• **Work item**
Line by line, copy all of the data exactly.

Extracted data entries
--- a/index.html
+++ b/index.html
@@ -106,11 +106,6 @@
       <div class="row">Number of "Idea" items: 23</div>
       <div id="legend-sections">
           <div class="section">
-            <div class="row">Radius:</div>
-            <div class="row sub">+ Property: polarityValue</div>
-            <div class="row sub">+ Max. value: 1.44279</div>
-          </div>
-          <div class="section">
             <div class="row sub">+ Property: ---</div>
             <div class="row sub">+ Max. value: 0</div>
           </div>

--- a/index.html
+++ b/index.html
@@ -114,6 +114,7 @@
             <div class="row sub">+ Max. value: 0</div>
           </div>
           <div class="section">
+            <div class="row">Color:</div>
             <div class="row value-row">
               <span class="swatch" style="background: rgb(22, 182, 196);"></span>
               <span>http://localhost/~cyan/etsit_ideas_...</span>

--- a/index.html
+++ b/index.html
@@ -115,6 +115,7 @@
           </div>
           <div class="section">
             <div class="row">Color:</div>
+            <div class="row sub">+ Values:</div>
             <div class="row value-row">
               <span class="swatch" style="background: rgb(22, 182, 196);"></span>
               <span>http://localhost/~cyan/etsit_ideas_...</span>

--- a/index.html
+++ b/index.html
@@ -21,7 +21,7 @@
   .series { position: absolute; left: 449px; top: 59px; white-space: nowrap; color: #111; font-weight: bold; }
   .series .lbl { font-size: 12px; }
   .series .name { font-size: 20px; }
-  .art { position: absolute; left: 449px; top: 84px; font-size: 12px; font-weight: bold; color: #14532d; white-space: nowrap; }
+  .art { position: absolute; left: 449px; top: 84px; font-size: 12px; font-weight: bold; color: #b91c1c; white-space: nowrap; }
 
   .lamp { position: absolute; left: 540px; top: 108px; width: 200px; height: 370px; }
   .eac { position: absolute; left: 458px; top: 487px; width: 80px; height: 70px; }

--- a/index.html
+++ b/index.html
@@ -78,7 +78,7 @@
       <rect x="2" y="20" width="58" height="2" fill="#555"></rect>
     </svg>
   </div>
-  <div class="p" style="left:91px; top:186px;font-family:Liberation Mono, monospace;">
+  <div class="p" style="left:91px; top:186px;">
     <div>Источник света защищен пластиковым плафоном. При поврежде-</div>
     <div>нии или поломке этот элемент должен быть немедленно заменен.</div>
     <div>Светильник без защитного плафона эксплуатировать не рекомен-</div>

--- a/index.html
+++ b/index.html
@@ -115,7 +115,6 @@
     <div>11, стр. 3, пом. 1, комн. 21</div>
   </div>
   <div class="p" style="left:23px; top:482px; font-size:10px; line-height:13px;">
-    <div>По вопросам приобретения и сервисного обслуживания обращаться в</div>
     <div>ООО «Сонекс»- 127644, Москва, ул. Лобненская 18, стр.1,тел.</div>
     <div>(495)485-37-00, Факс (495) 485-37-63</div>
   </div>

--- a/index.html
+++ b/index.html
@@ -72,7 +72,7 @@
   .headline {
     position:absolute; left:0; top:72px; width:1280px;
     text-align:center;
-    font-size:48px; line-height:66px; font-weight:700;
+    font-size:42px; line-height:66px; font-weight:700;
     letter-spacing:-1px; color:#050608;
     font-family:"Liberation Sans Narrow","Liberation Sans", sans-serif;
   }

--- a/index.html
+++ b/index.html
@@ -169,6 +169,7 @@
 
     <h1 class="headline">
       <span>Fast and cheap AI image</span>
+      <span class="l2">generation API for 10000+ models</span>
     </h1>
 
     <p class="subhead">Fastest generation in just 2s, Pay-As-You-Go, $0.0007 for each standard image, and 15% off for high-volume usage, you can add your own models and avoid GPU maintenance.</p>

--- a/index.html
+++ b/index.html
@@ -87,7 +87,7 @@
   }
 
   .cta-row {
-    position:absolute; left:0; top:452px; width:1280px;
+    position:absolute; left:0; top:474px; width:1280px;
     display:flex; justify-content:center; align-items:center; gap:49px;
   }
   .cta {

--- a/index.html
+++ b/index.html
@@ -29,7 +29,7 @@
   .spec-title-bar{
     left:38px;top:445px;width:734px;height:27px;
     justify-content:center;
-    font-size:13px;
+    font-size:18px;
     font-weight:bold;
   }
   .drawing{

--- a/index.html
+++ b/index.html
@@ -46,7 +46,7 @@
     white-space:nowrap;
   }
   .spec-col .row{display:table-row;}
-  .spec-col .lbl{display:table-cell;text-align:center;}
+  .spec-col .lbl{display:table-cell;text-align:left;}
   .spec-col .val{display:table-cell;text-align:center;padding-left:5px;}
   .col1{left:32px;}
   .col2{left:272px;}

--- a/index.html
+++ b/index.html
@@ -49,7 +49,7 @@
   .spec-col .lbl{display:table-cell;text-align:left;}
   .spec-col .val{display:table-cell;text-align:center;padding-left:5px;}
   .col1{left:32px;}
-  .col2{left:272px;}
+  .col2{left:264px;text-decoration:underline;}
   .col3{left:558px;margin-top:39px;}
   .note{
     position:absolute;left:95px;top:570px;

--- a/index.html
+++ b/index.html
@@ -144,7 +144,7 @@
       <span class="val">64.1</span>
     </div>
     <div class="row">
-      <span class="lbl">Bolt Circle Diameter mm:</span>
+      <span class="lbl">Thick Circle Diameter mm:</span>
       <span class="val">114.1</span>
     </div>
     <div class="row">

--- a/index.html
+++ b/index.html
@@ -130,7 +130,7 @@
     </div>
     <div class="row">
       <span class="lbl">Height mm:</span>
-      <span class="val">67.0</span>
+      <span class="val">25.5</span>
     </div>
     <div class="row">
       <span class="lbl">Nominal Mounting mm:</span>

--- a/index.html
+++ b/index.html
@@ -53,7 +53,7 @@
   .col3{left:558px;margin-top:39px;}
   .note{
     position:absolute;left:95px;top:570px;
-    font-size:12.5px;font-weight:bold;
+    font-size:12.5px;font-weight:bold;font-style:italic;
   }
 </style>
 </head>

• **Answer for this exercise**
--- a/index.html
+++ b/index.html
@@ -106,11 +106,6 @@
       <div class="row">Number of "Idea" items: 23</div>
       <div id="legend-sections">
           <div class="section">
-            <div class="row">Radius:</div>
-            <div class="row sub">+ Property: polarityValue</div>
-            <div class="row sub">+ Max. value: 1.44279</div>
-          </div>
-          <div class="section">
             <div class="row sub">+ Property: ---</div>
             <div class="row sub">+ Max. value: 0</div>
           </div>

--- a/index.html
+++ b/index.html
@@ -114,6 +114,7 @@
             <div class="row sub">+ Max. value: 0</div>
           </div>
           <div class="section">
+            <div class="row">Color:</div>
             <div class="row value-row">
               <span class="swatch" style="background: rgb(22, 182, 196);"></span>
               <span>http://localhost/~cyan/etsit_ideas_...</span>

--- a/index.html
+++ b/index.html
@@ -115,6 +115,7 @@
           </div>
           <div class="section">
             <div class="row">Color:</div>
+            <div class="row sub">+ Values:</div>
             <div class="row value-row">
               <span class="swatch" style="background: rgb(22, 182, 196);"></span>
               <span>http://localhost/~cyan/etsit_ideas_...</span>

--- a/index.html
+++ b/index.html
@@ -21,7 +21,7 @@
   .series { position: absolute; left: 449px; top: 59px; white-space: nowrap; color: #111; font-weight: bold; }
   .series .lbl { font-size: 12px; }
   .series .name { font-size: 20px; }
-  .art { position: absolute; left: 449px; top: 84px; font-size: 12px; font-weight: bold; color: #14532d; white-space: nowrap; }
+  .art { position: absolute; left: 449px; top: 84px; font-size: 12px; font-weight: bold; color: #b91c1c; white-space: nowrap; }
 
   .lamp { position: absolute; left: 540px; top: 108px; width: 200px; height: 370px; }
   .eac { position: absolute; left: 458px; top: 487px; width: 80px; height: 70px; }

--- a/index.html
+++ b/index.html
@@ -78,7 +78,7 @@
       <rect x="2" y="20" width="58" height="2" fill="#555"></rect>
     </svg>
   </div>
-  <div class="p" style="left:91px; top:186px;font-family:Liberation Mono, monospace;">
+  <div class="p" style="left:91px; top:186px;">
     <div>Источник света защищен пластиковым плафоном. При поврежде-</div>
     <div>нии или поломке этот элемент должен быть немедленно заменен.</div>
     <div>Светильник без защитного плафона эксплуатировать не рекомен-</div>

--- a/index.html
+++ b/index.html
@@ -115,7 +115,6 @@
     <div>11, стр. 3, пом. 1, комн. 21</div>
   </div>
   <div class="p" style="left:23px; top:482px; font-size:10px; line-height:13px;">
-    <div>По вопросам приобретения и сервисного обслуживания обращаться в</div>
     <div>ООО «Сонекс»- 127644, Москва, ул. Лобненская 18, стр.1,тел.</div>
     <div>(495)485-37-00, Факс (495) 485-37-63</div>
   </div>

--- a/index.html
+++ b/index.html
@@ -72,7 +72,7 @@
   .headline {
     position:absolute; left:0; top:72px; width:1280px;
     text-align:center;
-    font-size:48px; line-height:66px; font-weight:700;
+    font-size:42px; line-height:66px; font-weight:700;
     letter-spacing:-1px; color:#050608;
     font-family:"Liberation Sans Narrow","Liberation Sans", sans-serif;
   }

--- a/index.html
+++ b/index.html
@@ -169,6 +169,7 @@
 
     <h1 class="headline">
       <span>Fast and cheap AI image</span>
+      <span class="l2">generation API for 10000+ models</span>
     </h1>
 
     <p class="subhead">Fastest generation in just 2s, Pay-As-You-Go, $0.0007 for each standard image, and 15% off for high-volume usage, you can add your own models and avoid GPU maintenance.</p>

--- a/index.html
+++ b/index.html
@@ -87,7 +87,7 @@
   }
 
   .cta-row {
-    position:absolute; left:0; top:452px; width:1280px;
+    position:absolute; left:0; top:474px; width:1280px;
     display:flex; justify-content:center; align-items:center; gap:49px;
   }
   .cta {

--- a/index.html
+++ b/index.html
@@ -29,7 +29,7 @@
   .spec-title-bar{
     left:38px;top:445px;width:734px;height:27px;
     justify-content:center;
-    font-size:13px;
+    font-size:18px;
     font-weight:bold;
   }
   .drawing{

--- a/index.html
+++ b/index.html
@@ -46,7 +46,7 @@
     white-space:nowrap;
   }
   .spec-col .row{display:table-row;}
-  .spec-col .lbl{display:table-cell;text-align:center;}
+  .spec-col .lbl{display:table-cell;text-align:left;}
   .spec-col .val{display:table-cell;text-align:center;padding-left:5px;}
   .col1{left:32px;}
   .col2{left:272px;}

--- a/index.html
+++ b/index.html
@@ -49,7 +49,7 @@
   .spec-col .lbl{display:table-cell;text-align:left;}
   .spec-col .val{display:table-cell;text-align:center;padding-left:5px;}
   .col1{left:32px;}
-  .col2{left:272px;}
+  .col2{left:264px;text-decoration:underline;}
   .col3{left:558px;margin-top:39px;}
   .note{
     position:absolute;left:95px;top:570px;

--- a/index.html
+++ b/index.html
@@ -144,7 +144,7 @@
       <span class="val">64.1</span>
     </div>
     <div class="row">
-      <span class="lbl">Bolt Circle Diameter mm:</span>
+      <span class="lbl">Thick Circle Diameter mm:</span>
       <span class="val">114.1</span>
     </div>
     <div class="row">

--- a/index.html
+++ b/index.html
@@ -130,7 +130,7 @@
     </div>
     <div class="row">
       <span class="lbl">Height mm:</span>
-      <span class="val">67.0</span>
+      <span class="val">25.5</span>
     </div>
     <div class="row">
       <span class="lbl">Nominal Mounting mm:</span>

--- a/index.html
+++ b/index.html
@@ -53,7 +53,7 @@
   .col3{left:558px;margin-top:39px;}
   .note{
     position:absolute;left:95px;top:570px;
-    font-size:12.5px;font-weight:bold;
+    font-size:12.5px;font-weight:bold;font-style:italic;
   }
 </style>
 </head>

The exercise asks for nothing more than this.